El mes de septiembre de 2025 se presenta como un momento de singular confluencia astrológica y cultural. Tuvimpos un eclipse lunar el 7 de septiembre y ahora un eclipse parcial de sol, el equinoccio de primavera en el hemisferio sur, y el inicio de Rosh Hashaná convergen en un breve lapso de tiempo, tejiendo un tapiz celestial y terrenal de profundos simbolismos.
El 21 de septiembre, el cielo nos ofrece un espectáculo fascinante: un eclipse parcial de sol. Este evento cósmico, donde la luna cubre parcialmente el disco solar, es un recordatorio de la danza constante y precisa de los cuerpos celestes.
En la tradición astrológica, los eclipses han sido interpretados muchas veces como presagios de tensión o eventos desafiantes, asociados a interrupciones, finales inesperados o procesos dolorosos de cambio. Sin embargo, este eclipse se distingue por una configuración inusual: la presencia de un cometa, que forma aspectos armónicos con Urano y Plutón. Esta combinación sugiere que, en lugar de un corte brusco, el eclipse puede abrir puertas hacia nuevas posibilidades, canalizando transformaciones de manera más fluida y constructiva. Es un recordatorio de que incluso en la oscuridad parcial de un eclipse, pueden revelarse caminos de renovación.
Este eclipse es un reinicio que no debe percibirse de manera negativa, eso sí, cada uno cosecha lo que siembra y está coincidiendo con la cabeza de año que es un período de juicio de acuerdo a la tradición cabalística.
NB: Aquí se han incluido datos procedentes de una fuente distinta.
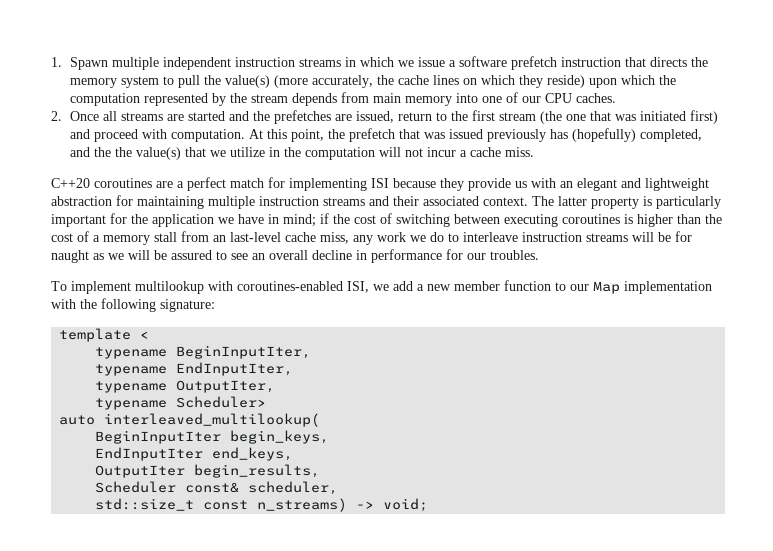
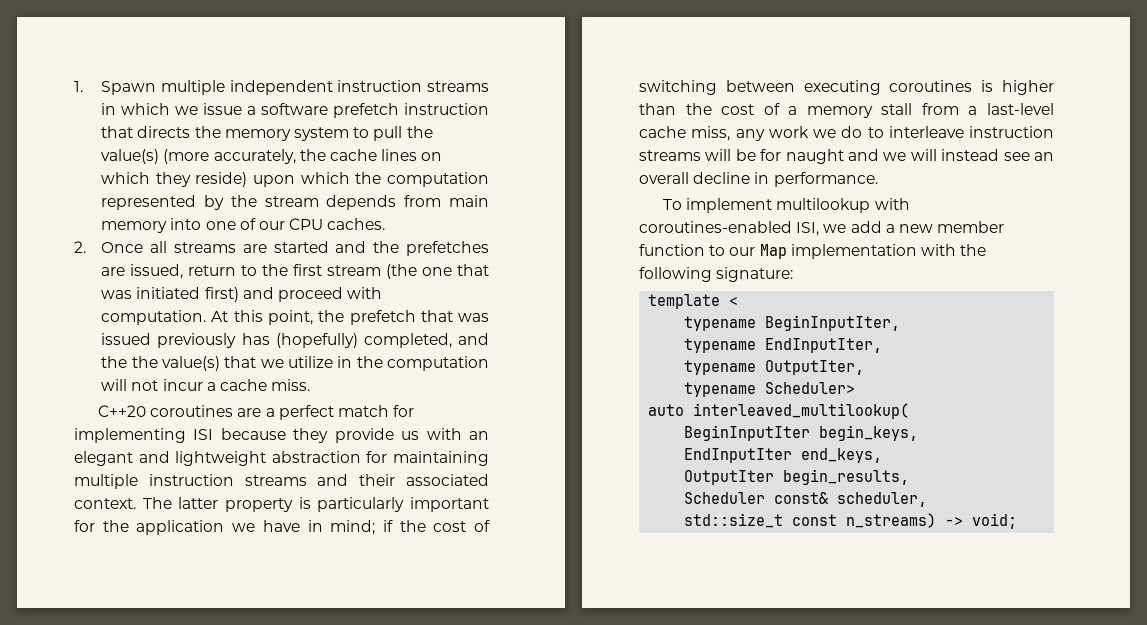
- The latter property is particularly important for the application we have in mind; if the cost of switching between executing coroutines is higher than the cost of a memory stall from an last-level cache miss, any work we do to interleave instruction streams will be for naught as we will be assured to see an overall decline in performance for our troubles.
+ The latter property is particularly important for the application we have in mind; if the cost of switching between executing coroutines is higher than the cost of a memory stall from a last-level cache miss, any work we do to interleave instruction streams will be for naught and we will instead see an overall decline in performance.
Al día siguiente, el lunes 22 de septiembre, el hemisferio sur celebra el equinoccio de primavera. Este fenómeno marca el momento exacto en que el sol cruza el ecuador celeste, haciendo que el día y la noche tengan una duración casi idéntica. Es el punto de equilibrio del año, un renacimiento de la naturaleza después del invierno, y un símbolo del balance interno que también somos llamados a buscar.
La conjunción del sol, la luna crea un entramado celeste que forma un trino a Urano en el grado 1 de Géminis y a Plutón en el grado 1 de Acuario.
El cometa, como configuración celeste, añade un matiz particular: lejos de ser un elemento de caos, actúa como catalizador que enlaza a los planetas en un diálogo armónico. Esto sugiere que la tensión habitual de los eclipses puede transmutarse en claridad y renovación.
El atardecer del 22 de septiembre marca el inicio de Rosh Hashaná, el Año Nuevo judío. Esta festividad, que significa literalmente “cabeza del año”, inaugura los Diez Días de Retorno que culminan en Yom Kipur. Tradicionalmente, este período se asocia con un juicio espiritual: no un tribunal externo, sino un examen del alma sobre su propio recorrido. En la astrología cabalística, este inicio coincide con el mes de Libra, el signo de la balanza. Libra representa simbólicamente el juicio y el equilibrio, pero no desde la mirada de un juez externo, sino desde la capacidad del alma de autoevaluarse con sinceridad. Bajo la luz del equinoccio, que iguala día y noche, y el eco del eclipse que oscurece y revela, se nos invita a ponderar nuestras acciones, intenciones y aprendizajes del año que termina, para sembrar un nuevo ciclo de consciencia.
Como si fuera poco, esta trama cósmica presenta además un sextil a Neptuno en Aries, un aspecto que abre puertas y oportunidades.
La combinación de estos eventos —un eclipse que, aunque tradicionalmente considerado desafiante, en esta ocasión se matiza con la armonía de un cometa; un equinoccio que celebra la renovación de la naturaleza; el inicio de un nuevo año espiritual en Rosh Hashaná; y la energía de Libra como balanza del alma— crea una ventana única de oportunidad para el crecimiento personal y colectivo.
Es un tiempo para detenerse, reflexionar y, desde la autoevaluación, abrir el corazón al cambio. El cielo nos muestra un espejo donde la naturaleza, el alma y lo divino se entrelazan para recordarnos que cada final es también una semilla de renacimiento.